Paul Hewitt and his particular psychologist Gorden Flett, in more than 20 years of their research have championed the idea that Perfectionism comes in different flavours ~ each associated with different kinds of problems in terms of severity, but no form of perfectionism is said to be completely problem – free! Perfectionism correlates with depression, eating disorders, anxiety and other mental health problems.
Signs of a Perfectionist!
- You’re an All or Nothing person
If you’re someone who believes that the only “acceptable” or the only “successful” point is when you come first in everything, then that is where the issue is. Maybe coming second is not in your dictionary at all!
- Feedbacks make you defensive
It’s absolutely okay to feel a little bad when someone is unkind to us but not knowing the difference between a harsh comment or one that is intended to help us become better, is a trait that Perfectionists find it really hard to distinguish between!
- Highly critical of others around you
You tend to believe that in order to remain at the top, you have to tear down each and everyone around you, to make yourself feel satisfied or elevated.
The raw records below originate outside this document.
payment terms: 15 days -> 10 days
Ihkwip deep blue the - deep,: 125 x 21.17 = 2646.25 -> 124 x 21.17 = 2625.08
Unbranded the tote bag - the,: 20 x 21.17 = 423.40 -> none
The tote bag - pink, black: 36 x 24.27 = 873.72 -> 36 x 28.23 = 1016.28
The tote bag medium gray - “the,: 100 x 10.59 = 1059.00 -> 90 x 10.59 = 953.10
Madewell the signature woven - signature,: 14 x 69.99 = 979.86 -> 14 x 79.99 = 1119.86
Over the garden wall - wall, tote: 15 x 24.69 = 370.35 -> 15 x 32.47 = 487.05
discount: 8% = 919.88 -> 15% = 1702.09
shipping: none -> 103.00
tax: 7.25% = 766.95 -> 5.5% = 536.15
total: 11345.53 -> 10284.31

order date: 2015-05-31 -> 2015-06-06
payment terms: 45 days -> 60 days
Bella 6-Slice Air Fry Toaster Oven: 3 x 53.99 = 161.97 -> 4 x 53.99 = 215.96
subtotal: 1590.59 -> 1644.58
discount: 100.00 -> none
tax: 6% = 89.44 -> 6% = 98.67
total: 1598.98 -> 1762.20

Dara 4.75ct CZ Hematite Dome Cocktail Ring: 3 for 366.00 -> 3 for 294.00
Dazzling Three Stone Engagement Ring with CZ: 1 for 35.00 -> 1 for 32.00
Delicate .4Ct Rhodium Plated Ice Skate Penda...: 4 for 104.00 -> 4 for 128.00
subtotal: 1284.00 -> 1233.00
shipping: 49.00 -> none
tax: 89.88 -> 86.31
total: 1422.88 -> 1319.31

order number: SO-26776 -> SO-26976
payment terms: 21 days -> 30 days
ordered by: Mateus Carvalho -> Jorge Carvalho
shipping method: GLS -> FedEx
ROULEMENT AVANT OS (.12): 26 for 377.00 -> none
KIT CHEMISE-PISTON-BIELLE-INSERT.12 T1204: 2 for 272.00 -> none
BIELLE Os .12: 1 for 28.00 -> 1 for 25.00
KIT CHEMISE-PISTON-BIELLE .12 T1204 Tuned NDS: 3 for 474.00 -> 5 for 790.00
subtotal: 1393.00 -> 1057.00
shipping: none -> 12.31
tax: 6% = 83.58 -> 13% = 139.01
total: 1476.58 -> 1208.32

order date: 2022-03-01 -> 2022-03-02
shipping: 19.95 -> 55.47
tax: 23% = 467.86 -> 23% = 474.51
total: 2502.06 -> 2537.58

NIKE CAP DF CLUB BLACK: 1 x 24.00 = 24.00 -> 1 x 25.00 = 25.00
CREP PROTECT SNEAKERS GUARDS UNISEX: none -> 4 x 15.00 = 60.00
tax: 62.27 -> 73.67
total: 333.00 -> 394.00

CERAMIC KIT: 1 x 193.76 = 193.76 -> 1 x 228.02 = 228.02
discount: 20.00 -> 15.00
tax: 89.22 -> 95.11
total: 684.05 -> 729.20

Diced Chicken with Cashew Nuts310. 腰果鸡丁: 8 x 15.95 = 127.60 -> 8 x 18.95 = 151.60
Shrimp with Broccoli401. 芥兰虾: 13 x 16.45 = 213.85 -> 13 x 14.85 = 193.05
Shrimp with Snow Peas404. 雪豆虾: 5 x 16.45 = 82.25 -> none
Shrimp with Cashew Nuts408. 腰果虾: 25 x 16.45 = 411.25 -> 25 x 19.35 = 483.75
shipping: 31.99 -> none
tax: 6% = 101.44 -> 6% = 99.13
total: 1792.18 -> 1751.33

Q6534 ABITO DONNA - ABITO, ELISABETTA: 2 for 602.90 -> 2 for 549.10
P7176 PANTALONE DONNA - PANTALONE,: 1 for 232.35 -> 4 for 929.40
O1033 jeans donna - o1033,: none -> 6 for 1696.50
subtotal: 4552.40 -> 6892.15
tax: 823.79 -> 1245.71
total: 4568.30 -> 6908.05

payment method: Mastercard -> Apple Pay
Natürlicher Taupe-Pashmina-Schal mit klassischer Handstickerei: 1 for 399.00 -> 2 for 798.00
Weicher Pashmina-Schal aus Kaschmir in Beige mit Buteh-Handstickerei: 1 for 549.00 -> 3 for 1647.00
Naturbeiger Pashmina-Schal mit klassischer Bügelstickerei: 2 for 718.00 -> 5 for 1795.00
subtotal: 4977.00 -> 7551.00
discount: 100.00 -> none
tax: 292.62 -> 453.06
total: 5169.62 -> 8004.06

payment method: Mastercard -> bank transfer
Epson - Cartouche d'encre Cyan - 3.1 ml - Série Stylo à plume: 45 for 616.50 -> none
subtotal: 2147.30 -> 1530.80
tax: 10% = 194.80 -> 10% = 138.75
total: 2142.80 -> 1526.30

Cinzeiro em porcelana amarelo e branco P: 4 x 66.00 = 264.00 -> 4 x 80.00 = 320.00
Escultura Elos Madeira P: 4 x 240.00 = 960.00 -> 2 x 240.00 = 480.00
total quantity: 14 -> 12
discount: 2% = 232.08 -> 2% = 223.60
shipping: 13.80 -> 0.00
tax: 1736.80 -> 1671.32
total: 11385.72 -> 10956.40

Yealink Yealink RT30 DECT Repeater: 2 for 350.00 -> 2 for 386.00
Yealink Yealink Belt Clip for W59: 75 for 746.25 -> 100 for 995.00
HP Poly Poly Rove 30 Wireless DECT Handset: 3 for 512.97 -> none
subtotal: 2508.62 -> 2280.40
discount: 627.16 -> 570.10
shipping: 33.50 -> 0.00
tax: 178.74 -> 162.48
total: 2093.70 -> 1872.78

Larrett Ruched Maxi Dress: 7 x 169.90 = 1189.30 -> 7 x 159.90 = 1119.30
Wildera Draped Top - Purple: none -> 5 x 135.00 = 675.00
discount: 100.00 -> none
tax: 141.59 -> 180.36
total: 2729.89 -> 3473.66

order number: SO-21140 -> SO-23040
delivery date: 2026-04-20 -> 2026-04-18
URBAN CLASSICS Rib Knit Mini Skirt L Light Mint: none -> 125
This may cause you to act highly unprofessional and you may end up losing close friends.
- You’re filled with guilt
If you strongly believe that you have to come first in each and every task, then even a small mistake would feel like a huge failure in your life, and with constant mistakes, you might end up feeling extremely guilty for always letting others and yourself down, time and again.. there would be no scope of improvement but only a cycle of unrealistic expectations and a heart full of guilt.
- You tend to crave approval
Receiving feedback for your betterment is one thing, but constantly trying to receive approval and validation from others, with every passing second can actually be detrimental
- High tendency of procrastinating
If you’re constantly wanting to be the best, you are constantly burdening yourself and expecting very highly of yourself, which would then put in the cycle of overthinking, leading to procrastination!
Ways to overcome Perfectionism
- Try to become more aware of your tendencies
The first step to actually overcoming anything, is becoming aware of your tendencies and acknowledging the same.
- Normalise making mistakes
It is important to make a conscious effort to recognise the good traits you carry and also know that it is okay to make a mistake once every while! Try giving yourself a space to make mistakes time and again and learning from them instead of using it against your own benefit.
- Try setting more realistic goals
A perfectionist tends to set unreal goals because of the high expectations they set for themselves. Instead of setting long and intense goals, start small! One of the best ways to work on “perfectionism tendency” is to set goals that are more realistic, achievable and smart! This will make you feel more confident with every goal achieved and feel less stressed than before!
- Focus on purpose more than perfection
It is important for you to understand why you do a particular task. Why do you go play badminton? Because it’s a great way to channelize your emotions and it makes you feel energized! It doesn’t mean that you have to be perfect at it. So try setting meaning and giving that more importance than trying to be perfect at it.
- Try reducing/cutting out the negative influences
It is also necessary to monitor your social media consumption or watching television that might reinforce “perfectionism” instead of helping you get rid of it!
- Try Therapy
With everything being said, it is important that if you feel that it is difficult trying to work on it yourself, give yourself a chance to try out therapy! Therapy can help you understand the deeper reasons behind feeling the need to be perfect and provide you with tools to help you get to a better place mentally and emotionally.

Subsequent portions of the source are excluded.